Nigerian priest wounded during Fulani attack on his home


Rev. Canon Bayo and family was attacked in their compound on Tuesday, May 5, by Militant Fulani in the state of Plateau, Nigeria. Stefanos Foundation visited the scene providing photos and reporting that the attack could have been worse. Stefanos reports, “…at about 8:40pm, yesterday, while the family was having their evening devotion, 3 armed Fulani young men stormed the house with AK 47, machetes and other weapons. Stefanos gathered that the attackers forced their way into the room where the reverend and his family were having devotion and demanded that the reverend should give them money. When he replied that their was no money in the house, one of the attackers holding a gun immediately shot the reverend in the head and also in the leg and left him in the pool of his blood. The attackers, thinking that the reverend was dead, left for the other room where the other family members went into hiding. The family at that time was struggling to send text massages to friends and neighbors for help when suddenly they heard gun shots on the door. The gunmen found their way into the room and shot two of the reverend’s sons in their legs and also shot his wife in her back. They then immediately took to their heels when they learned that the security men were on their way to the house. After the gunmen left, the reverend, his wife Naomi and his sons who miraculously were all alive but with bullet wounds, were immediately rushed to Barkin Ladi General Hospital. However, due to the magnitude of her injuries, Naomi was later taken to Jos University Teaching Hospital (JUTh).”

“Uncle Bayo,” as the people like to call Canon Bayo, is on the Diocese staff of Gafcon General Secretary, Archbishop Ben Kwashi. Canon Bayo is serving in pioneering missions and is the founding leader of the CAPRO Nigerian indigenous missionary organization.

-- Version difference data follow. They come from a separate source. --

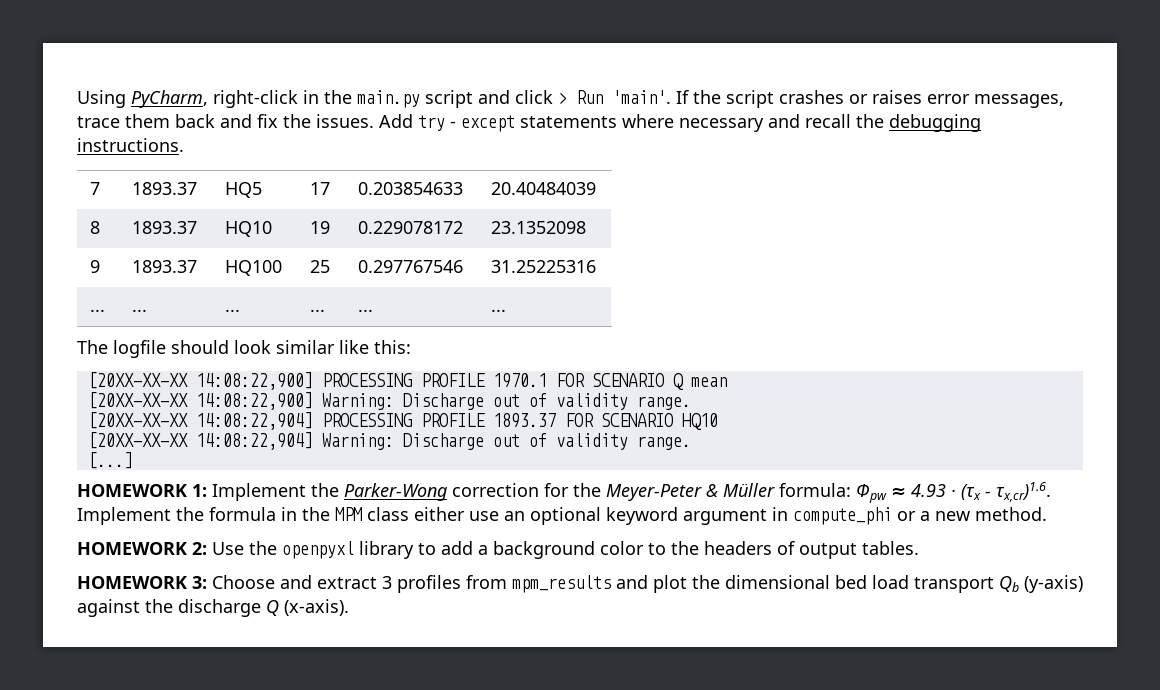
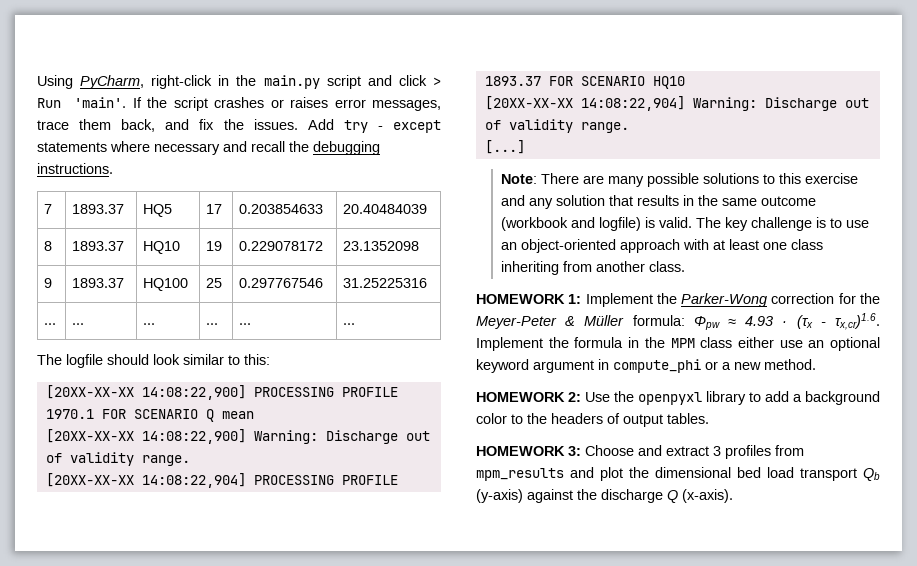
[175,114,215,128] back -> [121,119,156,132] back,
[339,340,369,354] like -> [228,355,240,365] to
(133, 460) none -> [501,173,859,187] [501,195,817,209] [501,217,870,231] [501,239,824,253] [501,261,686,275] // Note: There are many possible solutions to this exercise and any solution that results in the same outcome (workbook and logfile) is valid. The key challenge is to use an object-oriented approach with at least one class inheriting from another class.

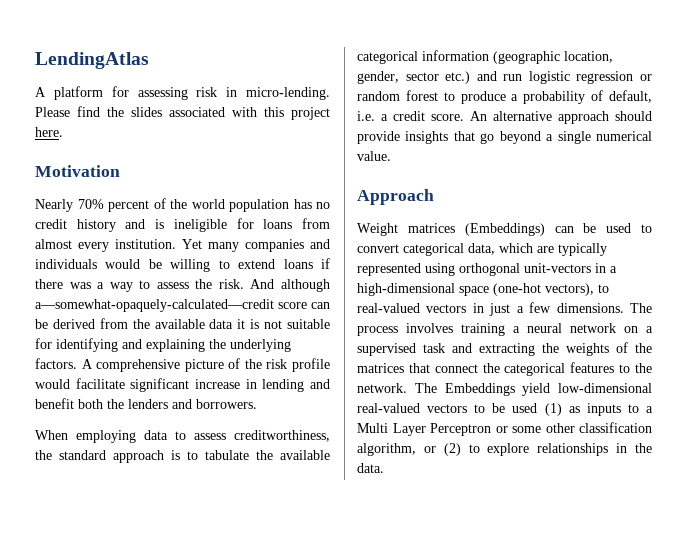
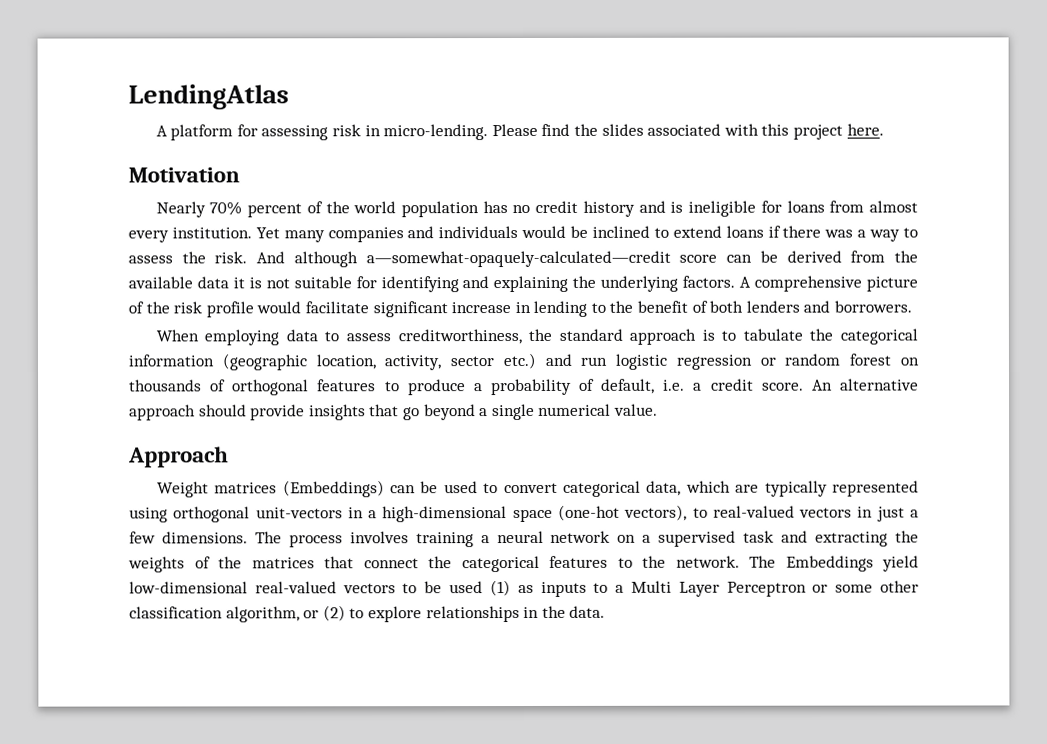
[170,259,211,272] willing -> [592,225,651,238] inclined
[309,379,330,389] [35,398,124,409] and benefit both the -> [590,300,744,313] to the benefit of both
[280,450,330,460] available -> (834, 334) none
[357,71,399,84] gender, -> [384,355,442,371] activity,
(438, 95) none -> [899,357,919,366] [129,379,377,396] on thousands of orthogonal features

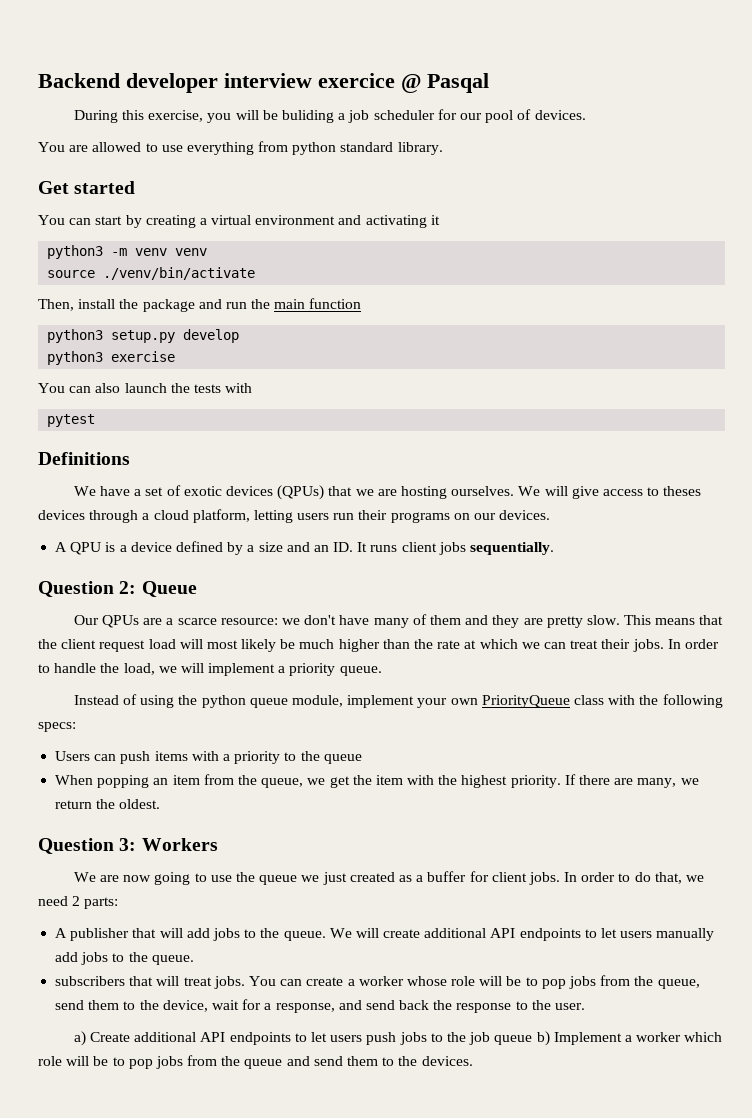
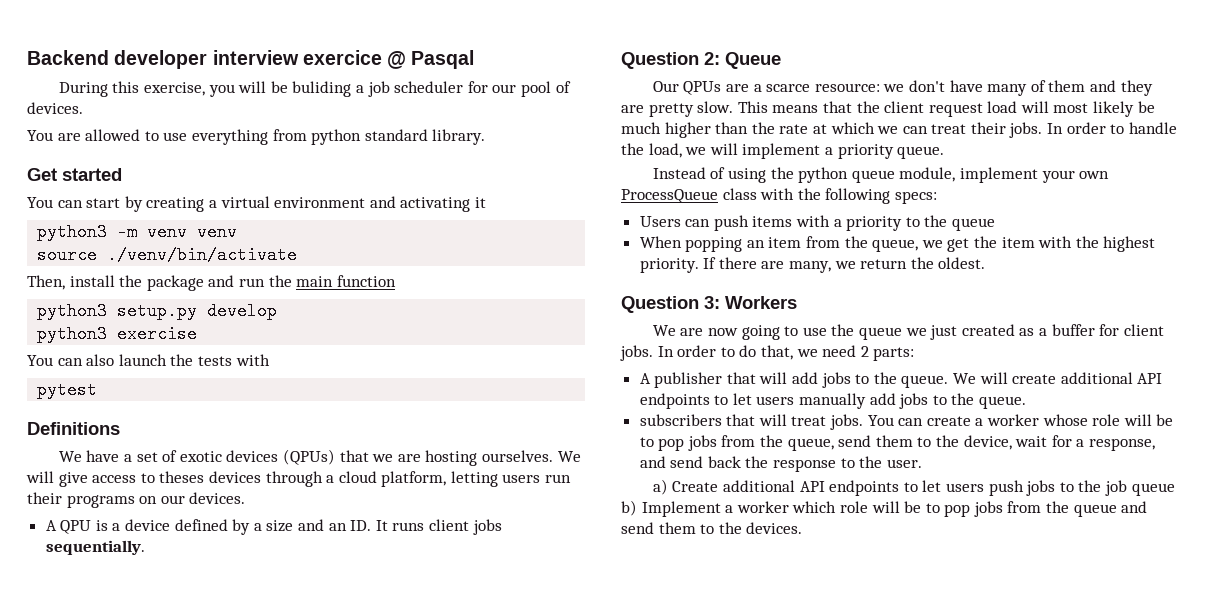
[481,695,570,708] PriorityQueue -> [621,189,718,203] ProcessQueue

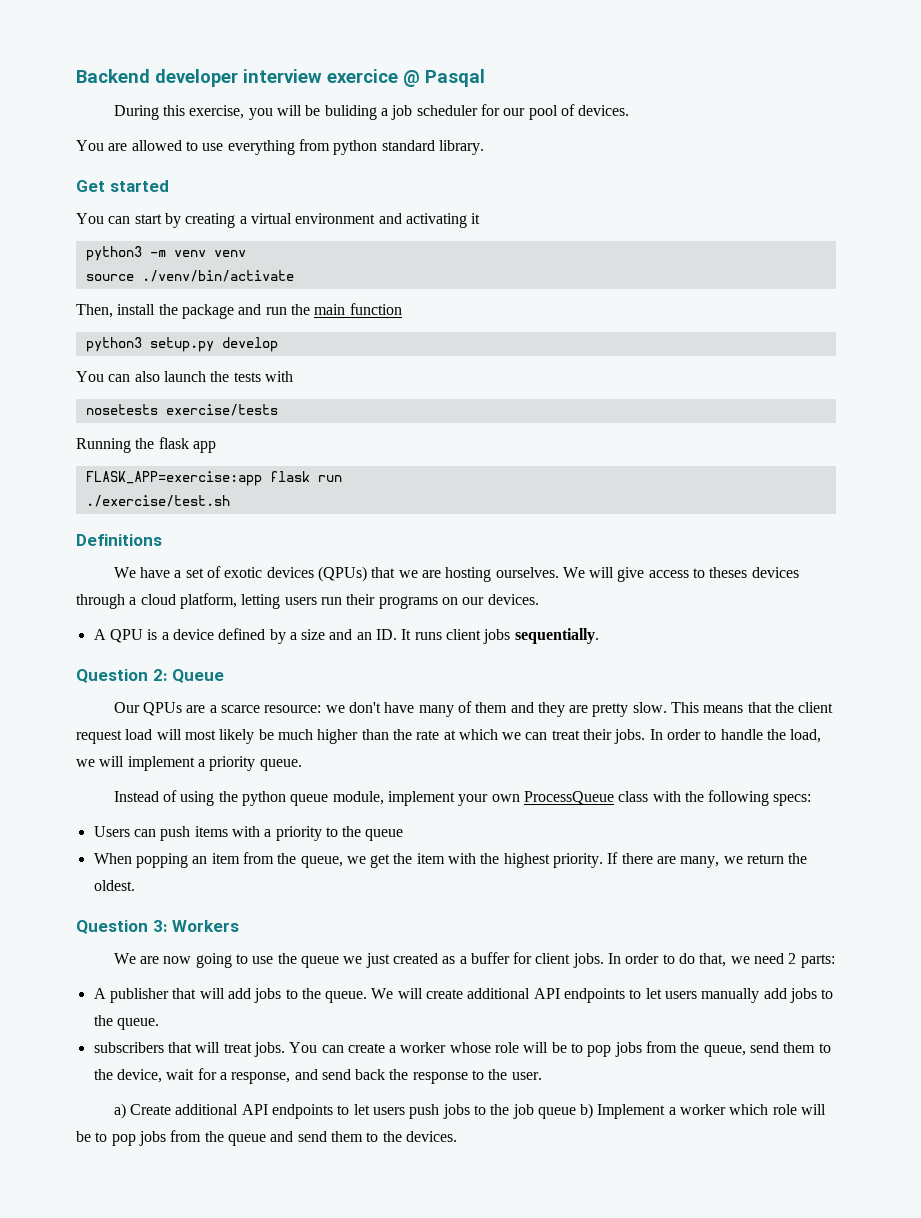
[37,325,198,343] // python3 exercise -> (278, 344) none
[37,381,98,399] pytest -> [85,404,278,416] [76,437,216,453] [85,471,342,486] [85,495,230,507] nosetests exercise/tests // Running the flask app // FLASK_APP=exercise:app flask run // ./exercise/test.sh

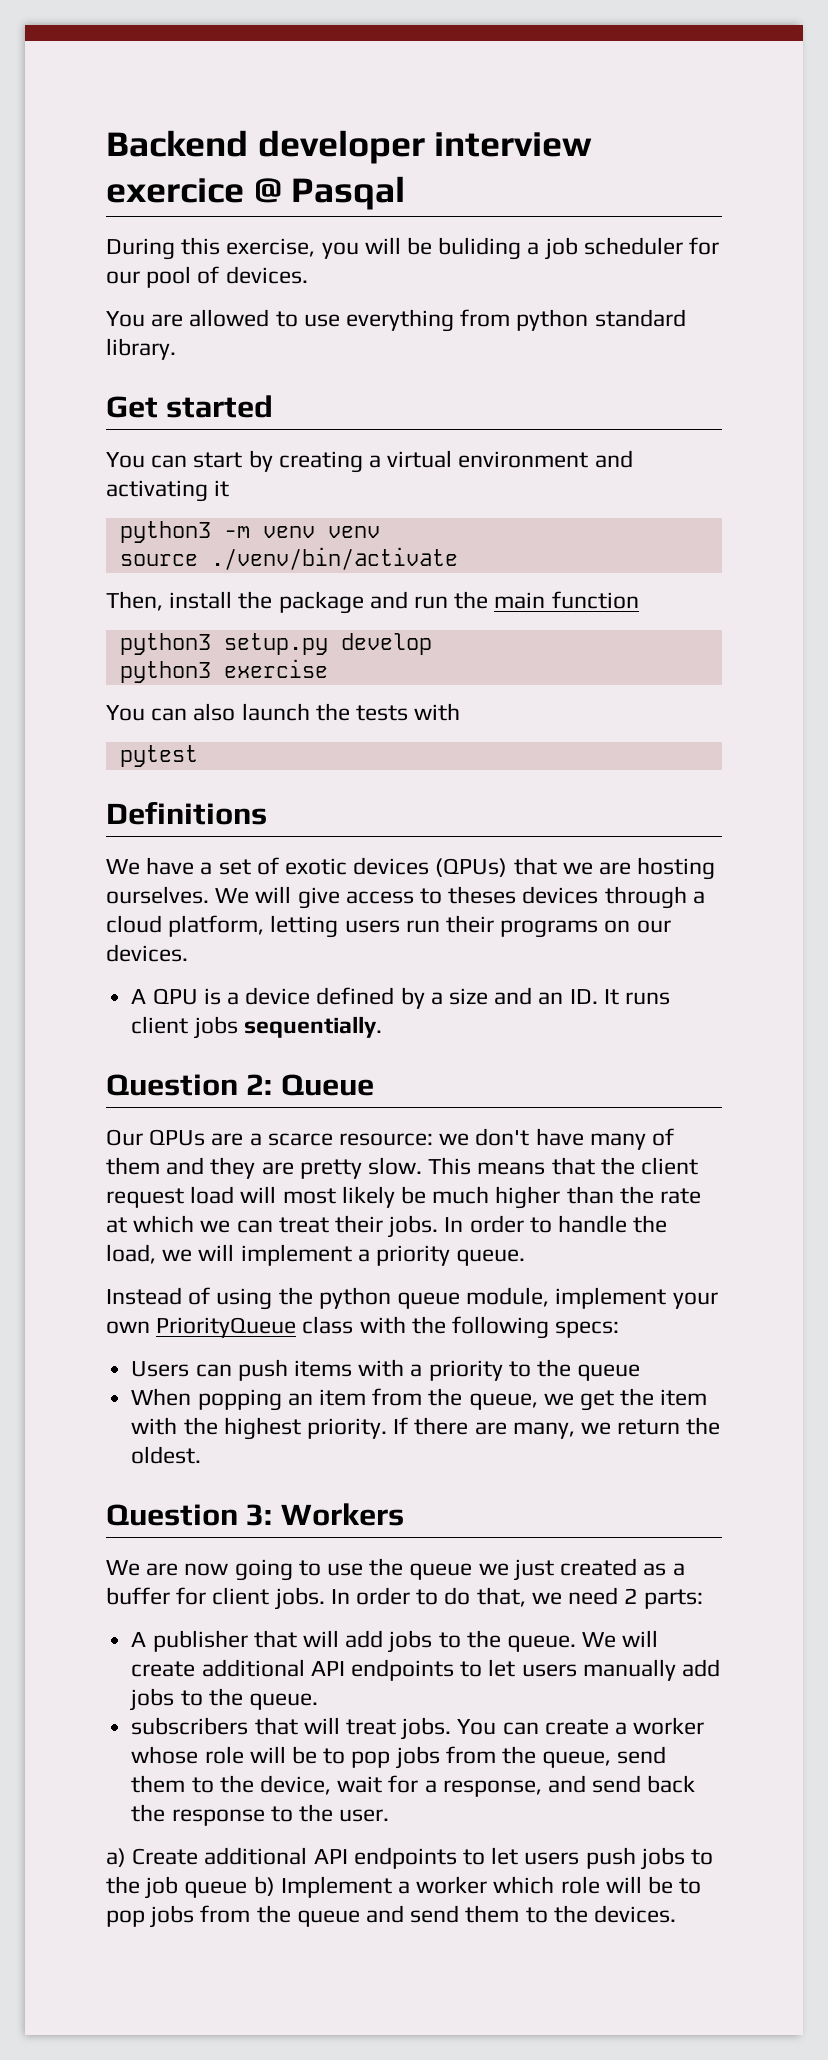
(278, 344) none -> [119,659,328,683] // python3 exercise
[85,404,278,416] [76,437,216,453] [85,471,342,486] [85,495,230,507] nosetests exercise/tests // Running the flask app // FLASK_APP=exercise:app flask run // ./exercise/test.sh -> [119,745,198,767] pytest
[523,791,614,805] ProcessQueue -> [156,1317,297,1338] PriorityQueue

Stefanos Foundation reports, “The Fulani herdsmen who are mostly Muslims have recently been seen carrying arms and are responsible for attacks on ethnic non-Muslim farming communities all over Nigeria, the majority of whom are Christian [who are attacked]. Many of these communities believe that the Fulani have just resorted to these violence as a jihad (Islamic holy war) against non-Muslims in Nigeria.”

Let us keep Canon Bayo and his family in prayer as they appear to be in stable condition, and as the Stefanos Foundations writes, ” [pray for the] many communities that are still vulnerable to the militant herdsmen at the moment.”